## Work order
Instruction for the entries that follow: retype exactly the lines from the line with "reference: CC-02147 -> CC-05147" to the line with "MAXGEAR — ref. 20-0141: none -> 3", both included, and omit all others.

## Source information
···
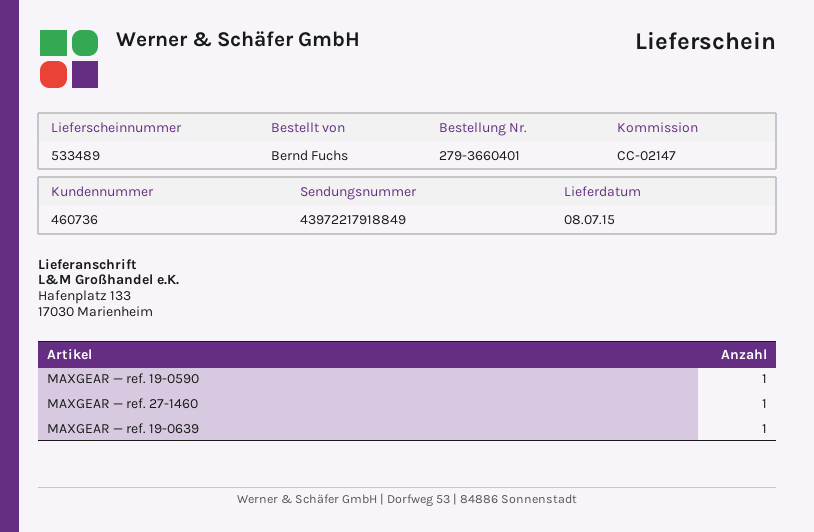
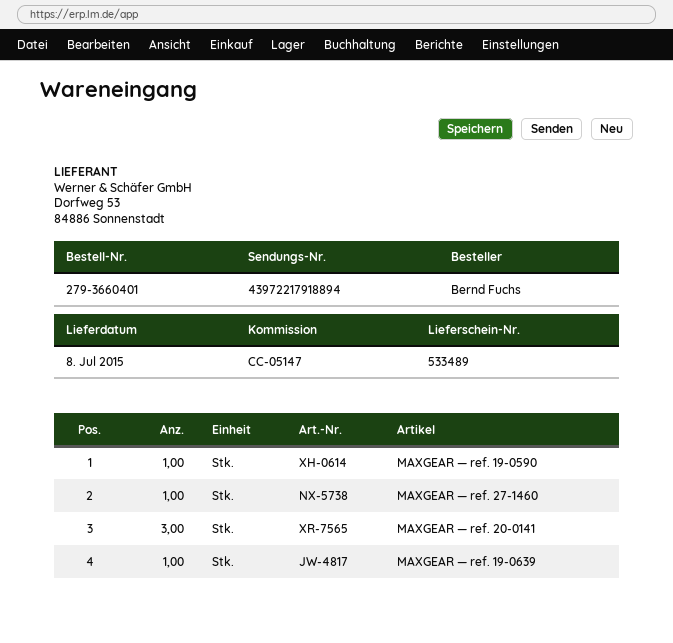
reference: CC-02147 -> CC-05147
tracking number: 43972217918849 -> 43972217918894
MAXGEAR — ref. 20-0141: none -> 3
···
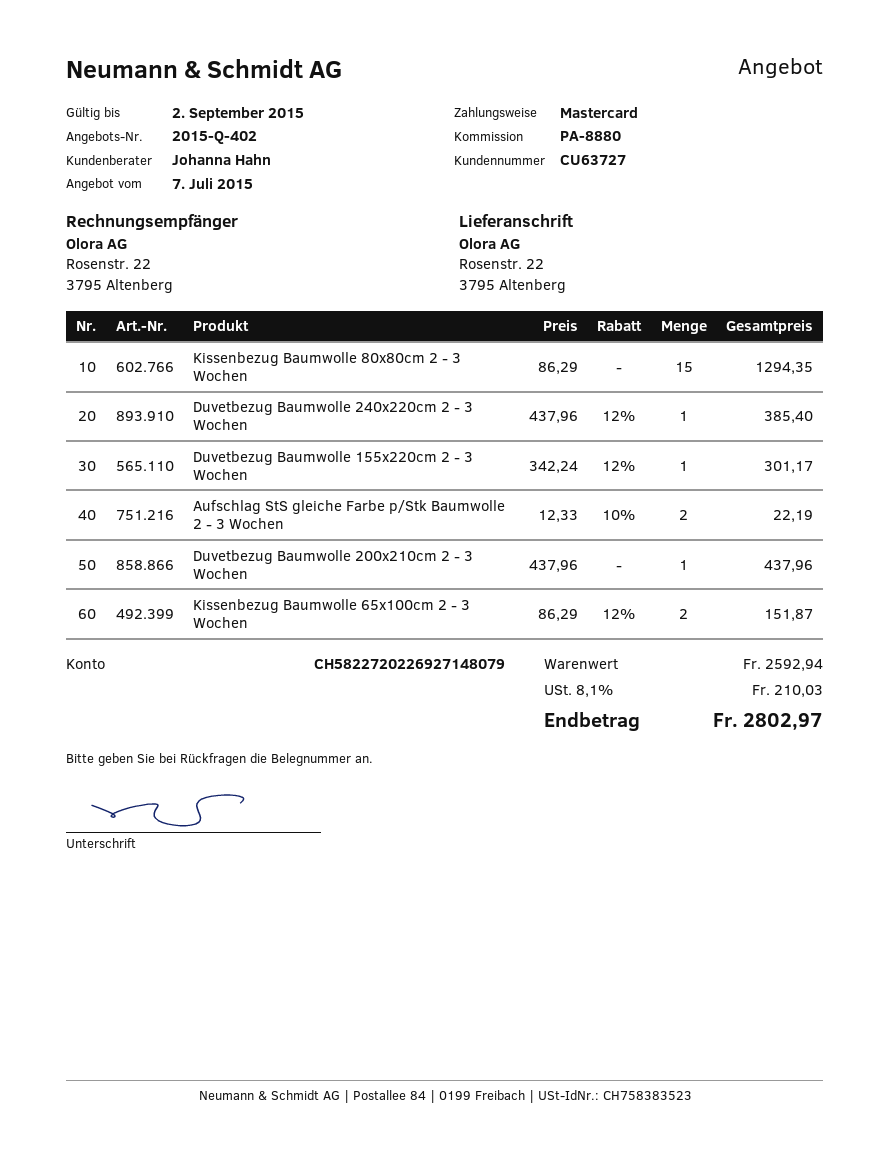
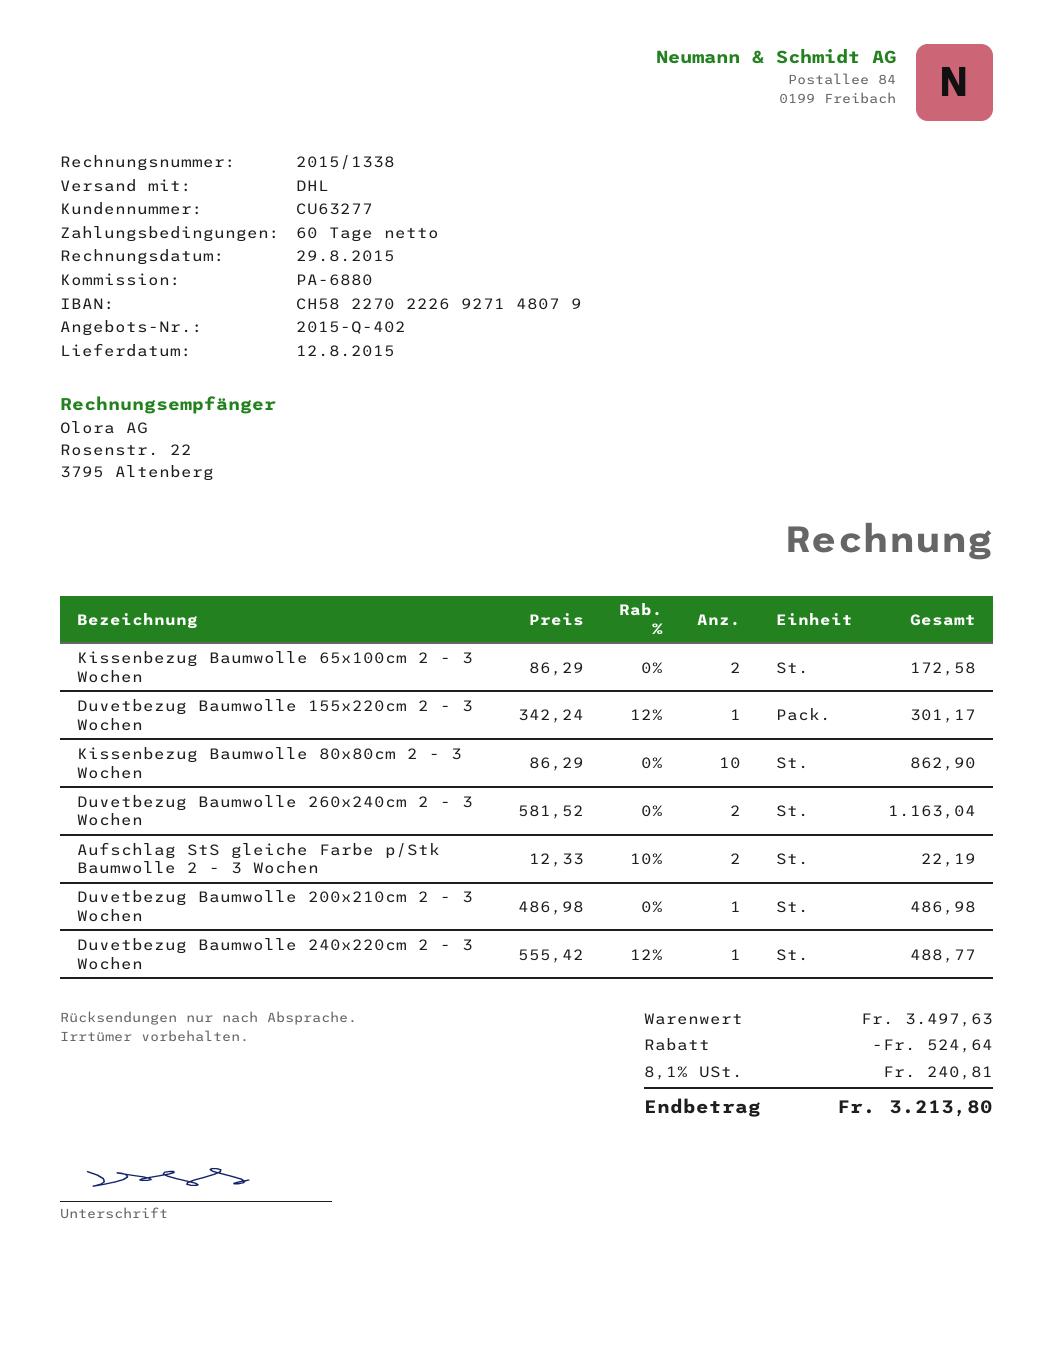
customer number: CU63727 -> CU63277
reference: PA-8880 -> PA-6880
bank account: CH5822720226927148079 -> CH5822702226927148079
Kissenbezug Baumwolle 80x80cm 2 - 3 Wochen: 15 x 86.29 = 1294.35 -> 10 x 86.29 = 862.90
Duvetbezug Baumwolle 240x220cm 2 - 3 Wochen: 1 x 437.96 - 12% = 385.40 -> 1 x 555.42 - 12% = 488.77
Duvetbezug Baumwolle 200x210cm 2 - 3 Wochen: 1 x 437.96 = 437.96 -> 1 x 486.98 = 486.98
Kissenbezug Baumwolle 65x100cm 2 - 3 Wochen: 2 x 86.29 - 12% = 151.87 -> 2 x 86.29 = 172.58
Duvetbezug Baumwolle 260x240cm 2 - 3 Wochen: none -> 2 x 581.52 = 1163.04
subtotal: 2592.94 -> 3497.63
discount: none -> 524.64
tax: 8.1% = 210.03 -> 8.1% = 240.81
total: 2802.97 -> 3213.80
···
## Output of the exercise
reference: CC-02147 -> CC-05147
tracking number: 43972217918849 -> 43972217918894
MAXGEAR — ref. 20-0141: none -> 3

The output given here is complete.